▶ [YOUR TASK] Scan the records beneath this line for the line holding "row 政工科: 1 | 本科及以上 | 1800 | 0.056% -> none" and the line holding "C0102 | UC loss: 1 -> 0", then transcribe exactly those two and all lines between.
- - - -
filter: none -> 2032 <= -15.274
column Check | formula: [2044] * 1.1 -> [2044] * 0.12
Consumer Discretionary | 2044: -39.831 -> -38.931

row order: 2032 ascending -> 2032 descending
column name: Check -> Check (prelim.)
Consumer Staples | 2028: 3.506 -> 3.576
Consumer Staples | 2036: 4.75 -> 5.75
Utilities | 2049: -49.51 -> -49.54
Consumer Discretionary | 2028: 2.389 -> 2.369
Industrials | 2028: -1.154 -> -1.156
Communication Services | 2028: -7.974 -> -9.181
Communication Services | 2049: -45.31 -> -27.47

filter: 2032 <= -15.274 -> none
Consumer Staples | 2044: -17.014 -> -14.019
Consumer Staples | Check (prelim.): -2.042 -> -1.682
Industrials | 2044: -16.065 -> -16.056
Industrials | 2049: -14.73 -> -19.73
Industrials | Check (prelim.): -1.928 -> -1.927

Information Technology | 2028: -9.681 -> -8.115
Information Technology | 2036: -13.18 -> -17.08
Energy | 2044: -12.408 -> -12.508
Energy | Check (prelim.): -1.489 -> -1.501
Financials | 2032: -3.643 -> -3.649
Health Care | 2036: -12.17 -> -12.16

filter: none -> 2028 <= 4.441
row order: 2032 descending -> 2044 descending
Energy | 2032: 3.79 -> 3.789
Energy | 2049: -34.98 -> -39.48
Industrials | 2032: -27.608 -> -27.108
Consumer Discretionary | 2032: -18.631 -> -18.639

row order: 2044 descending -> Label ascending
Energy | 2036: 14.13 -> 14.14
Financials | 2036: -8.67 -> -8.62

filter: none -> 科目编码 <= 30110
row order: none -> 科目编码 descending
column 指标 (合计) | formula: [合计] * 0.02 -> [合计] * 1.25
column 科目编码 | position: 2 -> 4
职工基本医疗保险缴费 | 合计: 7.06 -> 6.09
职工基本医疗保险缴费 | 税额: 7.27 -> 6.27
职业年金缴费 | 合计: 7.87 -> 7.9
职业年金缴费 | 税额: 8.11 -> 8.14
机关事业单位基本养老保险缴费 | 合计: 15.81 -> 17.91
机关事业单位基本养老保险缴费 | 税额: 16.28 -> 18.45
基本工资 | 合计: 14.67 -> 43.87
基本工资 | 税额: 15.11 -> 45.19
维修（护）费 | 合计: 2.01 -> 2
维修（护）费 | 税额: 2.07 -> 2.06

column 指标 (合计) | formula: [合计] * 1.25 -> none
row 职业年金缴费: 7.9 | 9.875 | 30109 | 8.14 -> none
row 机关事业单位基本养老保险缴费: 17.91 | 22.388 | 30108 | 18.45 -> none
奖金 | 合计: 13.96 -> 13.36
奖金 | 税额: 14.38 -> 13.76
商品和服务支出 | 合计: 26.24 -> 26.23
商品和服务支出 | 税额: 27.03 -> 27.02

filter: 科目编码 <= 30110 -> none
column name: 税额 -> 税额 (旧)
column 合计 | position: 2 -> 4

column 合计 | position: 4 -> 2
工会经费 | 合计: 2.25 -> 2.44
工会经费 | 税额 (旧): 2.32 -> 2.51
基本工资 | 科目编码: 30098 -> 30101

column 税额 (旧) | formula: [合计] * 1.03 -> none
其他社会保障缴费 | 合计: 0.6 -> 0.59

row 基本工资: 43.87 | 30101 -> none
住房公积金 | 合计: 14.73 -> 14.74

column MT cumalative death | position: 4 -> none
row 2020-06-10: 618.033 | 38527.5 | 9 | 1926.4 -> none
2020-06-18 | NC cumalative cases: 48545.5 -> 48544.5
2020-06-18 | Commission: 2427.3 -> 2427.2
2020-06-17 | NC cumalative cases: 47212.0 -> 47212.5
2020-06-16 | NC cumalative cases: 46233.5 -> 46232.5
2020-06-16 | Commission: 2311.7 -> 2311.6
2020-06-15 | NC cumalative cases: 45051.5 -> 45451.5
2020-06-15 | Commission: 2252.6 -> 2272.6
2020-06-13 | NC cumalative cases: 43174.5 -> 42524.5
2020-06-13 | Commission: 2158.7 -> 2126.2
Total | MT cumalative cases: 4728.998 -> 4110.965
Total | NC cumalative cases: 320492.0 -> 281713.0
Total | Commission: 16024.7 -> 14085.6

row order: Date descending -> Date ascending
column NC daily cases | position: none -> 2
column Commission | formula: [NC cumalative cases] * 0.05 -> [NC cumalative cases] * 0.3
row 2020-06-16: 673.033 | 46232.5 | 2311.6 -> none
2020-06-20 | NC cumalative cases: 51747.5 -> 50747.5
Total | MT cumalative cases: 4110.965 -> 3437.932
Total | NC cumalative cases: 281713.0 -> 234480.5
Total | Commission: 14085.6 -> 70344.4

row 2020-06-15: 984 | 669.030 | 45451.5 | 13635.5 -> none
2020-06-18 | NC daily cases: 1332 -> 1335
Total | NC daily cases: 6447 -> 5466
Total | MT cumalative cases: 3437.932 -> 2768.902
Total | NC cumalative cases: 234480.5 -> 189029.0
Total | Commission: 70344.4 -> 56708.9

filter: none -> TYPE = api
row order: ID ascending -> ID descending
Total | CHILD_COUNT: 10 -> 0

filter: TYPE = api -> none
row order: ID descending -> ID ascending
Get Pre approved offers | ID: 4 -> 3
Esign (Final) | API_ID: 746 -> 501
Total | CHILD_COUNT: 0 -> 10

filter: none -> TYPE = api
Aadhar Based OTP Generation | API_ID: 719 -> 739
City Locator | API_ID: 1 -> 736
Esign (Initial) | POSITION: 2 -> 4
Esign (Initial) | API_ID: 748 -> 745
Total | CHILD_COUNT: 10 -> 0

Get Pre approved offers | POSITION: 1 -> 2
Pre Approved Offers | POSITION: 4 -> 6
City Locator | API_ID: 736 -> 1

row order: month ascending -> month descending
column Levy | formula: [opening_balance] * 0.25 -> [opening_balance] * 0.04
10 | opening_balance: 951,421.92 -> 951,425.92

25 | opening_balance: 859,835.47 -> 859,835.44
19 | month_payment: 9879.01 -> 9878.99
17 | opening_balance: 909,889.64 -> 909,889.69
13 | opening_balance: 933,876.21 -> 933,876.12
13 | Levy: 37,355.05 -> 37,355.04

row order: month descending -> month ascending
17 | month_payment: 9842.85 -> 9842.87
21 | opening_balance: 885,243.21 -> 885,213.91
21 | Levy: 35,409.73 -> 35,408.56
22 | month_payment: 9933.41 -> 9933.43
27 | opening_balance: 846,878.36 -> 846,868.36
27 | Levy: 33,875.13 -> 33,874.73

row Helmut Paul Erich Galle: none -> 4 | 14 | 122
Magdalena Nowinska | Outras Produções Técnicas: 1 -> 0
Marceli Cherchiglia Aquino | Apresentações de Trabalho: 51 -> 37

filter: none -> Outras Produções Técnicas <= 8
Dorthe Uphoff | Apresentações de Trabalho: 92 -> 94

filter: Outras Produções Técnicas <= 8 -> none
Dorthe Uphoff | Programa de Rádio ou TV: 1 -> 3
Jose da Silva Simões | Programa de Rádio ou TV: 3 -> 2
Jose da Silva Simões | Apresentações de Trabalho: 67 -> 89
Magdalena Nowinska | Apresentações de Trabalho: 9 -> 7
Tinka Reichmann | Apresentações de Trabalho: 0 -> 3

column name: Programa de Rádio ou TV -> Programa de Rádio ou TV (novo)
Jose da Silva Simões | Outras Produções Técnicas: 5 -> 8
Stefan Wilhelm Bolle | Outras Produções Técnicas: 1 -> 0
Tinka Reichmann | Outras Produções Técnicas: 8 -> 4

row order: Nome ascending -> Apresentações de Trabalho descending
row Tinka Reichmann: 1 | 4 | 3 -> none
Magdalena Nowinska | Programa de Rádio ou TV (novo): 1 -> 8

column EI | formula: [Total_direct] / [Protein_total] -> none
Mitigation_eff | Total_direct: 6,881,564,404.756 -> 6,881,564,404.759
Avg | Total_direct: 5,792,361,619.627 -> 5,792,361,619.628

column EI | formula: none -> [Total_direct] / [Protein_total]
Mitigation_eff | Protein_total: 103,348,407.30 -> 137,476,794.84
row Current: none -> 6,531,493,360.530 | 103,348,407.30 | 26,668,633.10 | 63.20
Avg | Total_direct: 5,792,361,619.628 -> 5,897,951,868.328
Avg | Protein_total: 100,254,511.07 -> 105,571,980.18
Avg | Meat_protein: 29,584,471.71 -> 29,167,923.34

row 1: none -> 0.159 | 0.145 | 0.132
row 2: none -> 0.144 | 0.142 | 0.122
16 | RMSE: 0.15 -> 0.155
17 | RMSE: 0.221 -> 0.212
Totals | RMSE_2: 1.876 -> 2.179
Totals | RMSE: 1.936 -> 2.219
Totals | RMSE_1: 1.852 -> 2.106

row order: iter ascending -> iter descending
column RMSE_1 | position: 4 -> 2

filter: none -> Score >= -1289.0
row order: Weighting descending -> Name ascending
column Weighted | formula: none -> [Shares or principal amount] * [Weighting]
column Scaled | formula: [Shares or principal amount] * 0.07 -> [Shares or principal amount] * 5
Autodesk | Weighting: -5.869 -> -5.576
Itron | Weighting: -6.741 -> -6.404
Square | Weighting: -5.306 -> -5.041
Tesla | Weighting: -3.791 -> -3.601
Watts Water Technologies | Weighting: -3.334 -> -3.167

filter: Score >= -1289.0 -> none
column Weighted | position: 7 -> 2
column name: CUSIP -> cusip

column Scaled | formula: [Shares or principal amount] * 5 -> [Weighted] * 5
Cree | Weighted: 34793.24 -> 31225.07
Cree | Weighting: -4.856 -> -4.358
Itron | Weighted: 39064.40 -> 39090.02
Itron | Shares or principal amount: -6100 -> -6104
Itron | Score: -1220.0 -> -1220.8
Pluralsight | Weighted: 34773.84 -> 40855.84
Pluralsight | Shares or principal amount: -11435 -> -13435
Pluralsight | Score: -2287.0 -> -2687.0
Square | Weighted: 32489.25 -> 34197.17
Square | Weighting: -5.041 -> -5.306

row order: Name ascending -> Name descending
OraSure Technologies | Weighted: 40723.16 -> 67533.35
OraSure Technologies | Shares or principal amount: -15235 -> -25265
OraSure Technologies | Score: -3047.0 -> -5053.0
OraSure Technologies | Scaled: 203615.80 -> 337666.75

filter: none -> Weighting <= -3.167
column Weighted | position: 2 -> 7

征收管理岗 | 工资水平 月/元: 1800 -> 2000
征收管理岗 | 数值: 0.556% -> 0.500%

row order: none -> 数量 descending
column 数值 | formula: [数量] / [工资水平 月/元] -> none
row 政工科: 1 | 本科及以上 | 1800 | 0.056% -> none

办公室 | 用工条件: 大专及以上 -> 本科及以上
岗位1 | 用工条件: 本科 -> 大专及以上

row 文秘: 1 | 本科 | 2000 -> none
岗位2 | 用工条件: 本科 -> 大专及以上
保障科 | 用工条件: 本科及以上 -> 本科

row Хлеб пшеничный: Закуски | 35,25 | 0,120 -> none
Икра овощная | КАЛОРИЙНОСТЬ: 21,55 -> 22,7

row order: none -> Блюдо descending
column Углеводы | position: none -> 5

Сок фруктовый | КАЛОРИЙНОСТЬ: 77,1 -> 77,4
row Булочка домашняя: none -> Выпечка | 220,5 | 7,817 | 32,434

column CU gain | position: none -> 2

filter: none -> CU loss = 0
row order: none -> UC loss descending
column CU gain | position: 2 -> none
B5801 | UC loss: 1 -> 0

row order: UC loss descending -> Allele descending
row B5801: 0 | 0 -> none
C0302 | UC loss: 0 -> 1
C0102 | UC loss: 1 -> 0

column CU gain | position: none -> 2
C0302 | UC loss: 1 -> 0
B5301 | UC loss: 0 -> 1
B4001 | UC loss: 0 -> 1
- - - -
▶ [FINISHED EXERCISE]
row 政工科: 1 | 本科及以上 | 1800 | 0.056% -> none

办公室 | 用工条件: 大专及以上 -> 本科及以上
岗位1 | 用工条件: 本科 -> 大专及以上

row 文秘: 1 | 本科 | 2000 -> none
岗位2 | 用工条件: 本科 -> 大专及以上
保障科 | 用工条件: 本科及以上 -> 本科

row Хлеб пшеничный: Закуски | 35,25 | 0,120 -> none
Икра овощная | КАЛОРИЙНОСТЬ: 21,55 -> 22,7

row order: none -> Блюдо descending
column Углеводы | position: none -> 5

Сок фруктовый | КАЛОРИЙНОСТЬ: 77,1 -> 77,4
row Булочка домашняя: none -> Выпечка | 220,5 | 7,817 | 32,434

column CU gain | position: none -> 2

filter: none -> CU loss = 0
row order: none -> UC loss descending
column CU gain | position: 2 -> none
B5801 | UC loss: 1 -> 0

row order: UC loss descending -> Allele descending
row B5801: 0 | 0 -> none
C0302 | UC loss: 0 -> 1
C0102 | UC loss: 1 -> 0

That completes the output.